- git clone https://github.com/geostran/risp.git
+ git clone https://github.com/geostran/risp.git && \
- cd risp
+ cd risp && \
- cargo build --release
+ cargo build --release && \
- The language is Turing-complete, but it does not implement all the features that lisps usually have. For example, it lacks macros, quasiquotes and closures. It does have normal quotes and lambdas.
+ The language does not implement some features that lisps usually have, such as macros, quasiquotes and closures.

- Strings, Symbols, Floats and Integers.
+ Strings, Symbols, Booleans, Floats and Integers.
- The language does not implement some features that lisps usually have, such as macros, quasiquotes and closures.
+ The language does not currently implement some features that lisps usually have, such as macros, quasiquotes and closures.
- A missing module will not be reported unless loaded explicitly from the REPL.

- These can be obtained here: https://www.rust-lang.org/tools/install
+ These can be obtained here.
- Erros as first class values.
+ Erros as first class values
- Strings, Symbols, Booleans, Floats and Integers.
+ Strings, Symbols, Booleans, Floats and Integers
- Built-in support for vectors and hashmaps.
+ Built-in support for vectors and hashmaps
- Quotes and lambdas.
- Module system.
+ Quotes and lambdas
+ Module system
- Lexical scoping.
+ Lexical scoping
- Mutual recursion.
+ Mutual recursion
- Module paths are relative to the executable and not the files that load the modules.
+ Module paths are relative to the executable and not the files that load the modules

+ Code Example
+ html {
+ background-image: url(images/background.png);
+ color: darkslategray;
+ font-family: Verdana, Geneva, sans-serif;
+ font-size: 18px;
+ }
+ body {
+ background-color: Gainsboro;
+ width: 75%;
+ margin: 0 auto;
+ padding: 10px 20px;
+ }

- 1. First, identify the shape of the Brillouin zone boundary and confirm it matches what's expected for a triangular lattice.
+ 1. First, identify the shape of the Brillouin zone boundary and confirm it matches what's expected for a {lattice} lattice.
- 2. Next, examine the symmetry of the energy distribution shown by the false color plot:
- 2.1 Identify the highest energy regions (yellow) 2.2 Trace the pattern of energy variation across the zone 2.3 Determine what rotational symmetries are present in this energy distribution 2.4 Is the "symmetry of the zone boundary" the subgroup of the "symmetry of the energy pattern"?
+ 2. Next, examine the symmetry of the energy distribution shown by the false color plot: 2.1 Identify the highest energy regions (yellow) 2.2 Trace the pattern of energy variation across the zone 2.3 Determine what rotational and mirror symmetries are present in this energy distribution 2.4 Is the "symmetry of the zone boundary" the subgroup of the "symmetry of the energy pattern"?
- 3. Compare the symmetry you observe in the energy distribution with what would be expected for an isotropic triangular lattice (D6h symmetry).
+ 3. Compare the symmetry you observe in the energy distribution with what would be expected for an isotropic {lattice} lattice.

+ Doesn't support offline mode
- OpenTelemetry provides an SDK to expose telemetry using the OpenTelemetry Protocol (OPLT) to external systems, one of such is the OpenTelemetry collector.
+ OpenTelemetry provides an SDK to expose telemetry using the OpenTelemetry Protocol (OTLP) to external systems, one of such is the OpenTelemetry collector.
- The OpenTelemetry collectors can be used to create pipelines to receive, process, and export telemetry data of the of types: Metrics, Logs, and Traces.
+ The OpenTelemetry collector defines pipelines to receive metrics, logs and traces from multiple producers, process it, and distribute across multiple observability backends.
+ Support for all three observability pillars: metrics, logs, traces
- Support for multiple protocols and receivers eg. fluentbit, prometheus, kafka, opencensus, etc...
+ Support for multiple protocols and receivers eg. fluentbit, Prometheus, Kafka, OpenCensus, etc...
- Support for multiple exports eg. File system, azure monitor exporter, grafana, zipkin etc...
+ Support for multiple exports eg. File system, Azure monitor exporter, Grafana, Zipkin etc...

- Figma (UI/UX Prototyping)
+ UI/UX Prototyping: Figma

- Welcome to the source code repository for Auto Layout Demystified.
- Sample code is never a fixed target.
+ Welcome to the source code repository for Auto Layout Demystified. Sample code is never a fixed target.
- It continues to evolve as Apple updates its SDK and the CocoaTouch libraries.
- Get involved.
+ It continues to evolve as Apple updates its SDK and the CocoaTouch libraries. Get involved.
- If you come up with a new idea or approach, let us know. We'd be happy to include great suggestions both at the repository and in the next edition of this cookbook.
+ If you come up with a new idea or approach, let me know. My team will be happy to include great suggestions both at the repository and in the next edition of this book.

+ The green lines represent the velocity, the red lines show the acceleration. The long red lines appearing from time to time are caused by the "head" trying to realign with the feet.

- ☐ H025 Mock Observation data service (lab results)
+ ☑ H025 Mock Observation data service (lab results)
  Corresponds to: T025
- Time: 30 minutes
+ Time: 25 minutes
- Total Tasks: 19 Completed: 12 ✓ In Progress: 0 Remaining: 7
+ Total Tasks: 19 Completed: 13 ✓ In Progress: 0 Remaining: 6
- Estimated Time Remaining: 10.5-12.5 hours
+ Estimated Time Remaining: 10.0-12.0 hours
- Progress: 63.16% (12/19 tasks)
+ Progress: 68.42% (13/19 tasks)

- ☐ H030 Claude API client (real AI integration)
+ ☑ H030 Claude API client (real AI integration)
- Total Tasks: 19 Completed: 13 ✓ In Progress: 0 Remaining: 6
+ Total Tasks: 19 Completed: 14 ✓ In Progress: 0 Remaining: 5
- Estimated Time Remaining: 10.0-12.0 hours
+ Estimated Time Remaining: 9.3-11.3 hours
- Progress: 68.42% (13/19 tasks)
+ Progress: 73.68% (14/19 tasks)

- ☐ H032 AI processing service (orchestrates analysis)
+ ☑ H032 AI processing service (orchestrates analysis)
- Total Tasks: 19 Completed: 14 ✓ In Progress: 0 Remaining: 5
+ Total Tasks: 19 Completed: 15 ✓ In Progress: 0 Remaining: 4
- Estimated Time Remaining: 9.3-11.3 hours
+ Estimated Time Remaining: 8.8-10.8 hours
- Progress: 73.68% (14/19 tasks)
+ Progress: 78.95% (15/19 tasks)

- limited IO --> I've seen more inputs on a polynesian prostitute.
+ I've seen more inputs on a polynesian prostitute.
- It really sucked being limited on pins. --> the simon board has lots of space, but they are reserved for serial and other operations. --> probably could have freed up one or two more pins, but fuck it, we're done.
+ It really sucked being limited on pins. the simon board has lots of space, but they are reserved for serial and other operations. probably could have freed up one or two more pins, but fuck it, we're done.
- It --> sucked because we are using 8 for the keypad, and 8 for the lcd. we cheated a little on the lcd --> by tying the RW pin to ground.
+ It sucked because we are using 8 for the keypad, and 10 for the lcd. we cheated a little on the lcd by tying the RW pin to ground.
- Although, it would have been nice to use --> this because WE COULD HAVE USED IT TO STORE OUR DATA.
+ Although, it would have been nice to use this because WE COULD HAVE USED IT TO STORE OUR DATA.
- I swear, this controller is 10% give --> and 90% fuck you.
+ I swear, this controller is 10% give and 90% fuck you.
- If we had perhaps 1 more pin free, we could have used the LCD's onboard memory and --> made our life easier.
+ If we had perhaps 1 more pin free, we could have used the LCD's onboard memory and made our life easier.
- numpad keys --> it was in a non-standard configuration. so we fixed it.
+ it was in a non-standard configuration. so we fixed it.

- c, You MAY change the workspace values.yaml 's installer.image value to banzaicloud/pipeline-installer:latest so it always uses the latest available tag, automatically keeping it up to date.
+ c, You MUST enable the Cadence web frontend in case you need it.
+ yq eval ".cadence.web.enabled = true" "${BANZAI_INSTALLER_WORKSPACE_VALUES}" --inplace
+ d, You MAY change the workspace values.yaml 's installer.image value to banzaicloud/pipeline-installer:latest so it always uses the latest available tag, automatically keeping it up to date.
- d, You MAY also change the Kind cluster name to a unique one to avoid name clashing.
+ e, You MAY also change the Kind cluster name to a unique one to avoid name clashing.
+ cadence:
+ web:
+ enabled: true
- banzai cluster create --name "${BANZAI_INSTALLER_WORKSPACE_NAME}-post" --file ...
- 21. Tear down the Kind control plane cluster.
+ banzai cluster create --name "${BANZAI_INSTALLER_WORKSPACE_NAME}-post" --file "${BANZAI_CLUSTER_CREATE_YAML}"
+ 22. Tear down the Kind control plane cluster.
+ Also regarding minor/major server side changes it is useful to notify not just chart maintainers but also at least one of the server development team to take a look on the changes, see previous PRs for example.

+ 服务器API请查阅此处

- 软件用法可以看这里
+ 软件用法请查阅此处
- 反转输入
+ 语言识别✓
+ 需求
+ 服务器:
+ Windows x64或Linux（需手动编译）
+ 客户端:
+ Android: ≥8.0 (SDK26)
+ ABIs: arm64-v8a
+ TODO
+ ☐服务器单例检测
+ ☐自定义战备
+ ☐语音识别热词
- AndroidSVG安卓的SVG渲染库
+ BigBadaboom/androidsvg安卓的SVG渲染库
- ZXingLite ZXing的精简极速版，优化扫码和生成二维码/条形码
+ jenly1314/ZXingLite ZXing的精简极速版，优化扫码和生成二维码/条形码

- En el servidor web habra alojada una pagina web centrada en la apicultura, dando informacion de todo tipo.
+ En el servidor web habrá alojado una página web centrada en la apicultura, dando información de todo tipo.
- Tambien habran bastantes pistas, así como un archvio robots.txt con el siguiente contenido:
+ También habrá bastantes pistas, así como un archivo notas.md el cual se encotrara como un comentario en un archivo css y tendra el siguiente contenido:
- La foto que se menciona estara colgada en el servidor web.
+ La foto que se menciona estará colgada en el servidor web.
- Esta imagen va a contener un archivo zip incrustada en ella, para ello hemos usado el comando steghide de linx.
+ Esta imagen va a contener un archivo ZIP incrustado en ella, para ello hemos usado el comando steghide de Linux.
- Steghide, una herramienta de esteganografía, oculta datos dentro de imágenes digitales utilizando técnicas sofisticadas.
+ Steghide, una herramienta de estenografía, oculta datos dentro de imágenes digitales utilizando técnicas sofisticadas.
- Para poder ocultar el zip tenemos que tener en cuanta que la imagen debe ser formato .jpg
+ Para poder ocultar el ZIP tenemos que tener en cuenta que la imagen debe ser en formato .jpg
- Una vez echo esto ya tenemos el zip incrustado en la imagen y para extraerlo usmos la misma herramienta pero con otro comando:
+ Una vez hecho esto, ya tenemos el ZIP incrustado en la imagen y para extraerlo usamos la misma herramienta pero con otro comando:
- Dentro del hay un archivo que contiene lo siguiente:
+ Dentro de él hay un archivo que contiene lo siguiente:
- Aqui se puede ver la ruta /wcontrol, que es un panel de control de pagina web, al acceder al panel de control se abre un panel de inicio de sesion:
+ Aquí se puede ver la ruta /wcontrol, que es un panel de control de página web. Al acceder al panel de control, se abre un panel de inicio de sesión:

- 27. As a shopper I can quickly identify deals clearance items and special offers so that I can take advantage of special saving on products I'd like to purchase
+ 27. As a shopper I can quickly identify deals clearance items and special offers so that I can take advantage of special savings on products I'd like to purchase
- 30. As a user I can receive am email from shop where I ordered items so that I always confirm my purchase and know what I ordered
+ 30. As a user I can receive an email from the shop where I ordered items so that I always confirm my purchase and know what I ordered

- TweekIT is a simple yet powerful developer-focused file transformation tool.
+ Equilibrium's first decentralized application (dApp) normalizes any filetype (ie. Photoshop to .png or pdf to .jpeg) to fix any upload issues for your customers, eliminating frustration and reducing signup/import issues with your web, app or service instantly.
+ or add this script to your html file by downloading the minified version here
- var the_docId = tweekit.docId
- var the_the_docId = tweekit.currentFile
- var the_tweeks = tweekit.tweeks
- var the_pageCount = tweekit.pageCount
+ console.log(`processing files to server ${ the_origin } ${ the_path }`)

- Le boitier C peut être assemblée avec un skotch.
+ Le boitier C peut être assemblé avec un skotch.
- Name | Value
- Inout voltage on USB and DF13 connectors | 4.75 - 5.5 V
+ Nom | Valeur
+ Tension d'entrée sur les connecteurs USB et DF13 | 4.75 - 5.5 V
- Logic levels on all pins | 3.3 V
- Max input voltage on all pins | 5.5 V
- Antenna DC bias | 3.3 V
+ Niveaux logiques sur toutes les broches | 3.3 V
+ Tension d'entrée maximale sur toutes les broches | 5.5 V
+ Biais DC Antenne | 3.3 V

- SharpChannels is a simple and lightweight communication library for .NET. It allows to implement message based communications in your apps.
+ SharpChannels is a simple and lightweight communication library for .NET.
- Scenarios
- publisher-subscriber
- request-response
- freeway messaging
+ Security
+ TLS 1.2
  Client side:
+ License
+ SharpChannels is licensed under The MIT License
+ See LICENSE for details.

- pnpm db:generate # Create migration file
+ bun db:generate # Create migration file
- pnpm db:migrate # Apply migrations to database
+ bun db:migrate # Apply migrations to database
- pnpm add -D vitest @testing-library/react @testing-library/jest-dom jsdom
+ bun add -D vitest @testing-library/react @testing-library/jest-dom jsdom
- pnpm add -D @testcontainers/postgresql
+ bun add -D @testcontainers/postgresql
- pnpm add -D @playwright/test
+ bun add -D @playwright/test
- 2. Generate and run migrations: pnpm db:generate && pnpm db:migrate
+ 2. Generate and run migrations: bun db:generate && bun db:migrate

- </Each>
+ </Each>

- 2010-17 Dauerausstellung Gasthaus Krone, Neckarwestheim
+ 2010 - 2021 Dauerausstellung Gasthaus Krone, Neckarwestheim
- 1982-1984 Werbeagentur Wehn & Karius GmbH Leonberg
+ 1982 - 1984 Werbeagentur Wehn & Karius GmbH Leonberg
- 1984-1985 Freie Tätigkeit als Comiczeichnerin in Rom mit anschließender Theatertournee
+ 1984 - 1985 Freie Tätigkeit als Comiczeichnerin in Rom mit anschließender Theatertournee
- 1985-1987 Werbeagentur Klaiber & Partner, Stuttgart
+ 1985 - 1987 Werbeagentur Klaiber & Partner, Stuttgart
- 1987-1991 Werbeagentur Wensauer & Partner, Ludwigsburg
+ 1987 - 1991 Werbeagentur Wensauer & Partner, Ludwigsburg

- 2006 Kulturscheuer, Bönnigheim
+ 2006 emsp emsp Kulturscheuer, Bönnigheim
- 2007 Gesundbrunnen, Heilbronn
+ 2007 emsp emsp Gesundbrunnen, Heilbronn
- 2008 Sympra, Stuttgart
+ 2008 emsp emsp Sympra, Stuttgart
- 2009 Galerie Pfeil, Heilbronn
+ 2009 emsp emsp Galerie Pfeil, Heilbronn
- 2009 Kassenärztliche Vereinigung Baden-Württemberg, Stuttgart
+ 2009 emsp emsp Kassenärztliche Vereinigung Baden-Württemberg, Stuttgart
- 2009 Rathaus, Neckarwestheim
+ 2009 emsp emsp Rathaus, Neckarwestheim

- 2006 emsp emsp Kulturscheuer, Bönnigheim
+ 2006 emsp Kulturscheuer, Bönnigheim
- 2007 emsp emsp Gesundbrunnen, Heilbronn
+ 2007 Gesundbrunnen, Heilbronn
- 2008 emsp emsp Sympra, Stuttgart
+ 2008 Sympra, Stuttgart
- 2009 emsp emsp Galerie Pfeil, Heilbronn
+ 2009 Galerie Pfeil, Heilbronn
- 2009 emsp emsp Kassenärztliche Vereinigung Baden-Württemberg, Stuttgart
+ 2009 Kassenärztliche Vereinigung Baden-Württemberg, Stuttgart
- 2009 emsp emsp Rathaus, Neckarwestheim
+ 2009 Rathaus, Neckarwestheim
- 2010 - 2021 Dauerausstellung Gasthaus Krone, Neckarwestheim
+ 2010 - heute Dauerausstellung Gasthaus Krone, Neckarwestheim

++++

Across the data, find each line that has "sucked" in it and copy that line.

Result of this task:
- It really sucked being limited on pins. --> the simon board has lots of space, but they are reserved for serial and other operations. --> probably could have freed up one or two more pins, but fuck it, we're done.
+ It really sucked being limited on pins. the simon board has lots of space, but they are reserved for serial and other operations. probably could have freed up one or two more pins, but fuck it, we're done.
- It --> sucked because we are using 8 for the keypad, and 8 for the lcd. we cheated a little on the lcd --> by tying the RW pin to ground.
+ It sucked because we are using 8 for the keypad, and 10 for the lcd. we cheated a little on the lcd by tying the RW pin to ground.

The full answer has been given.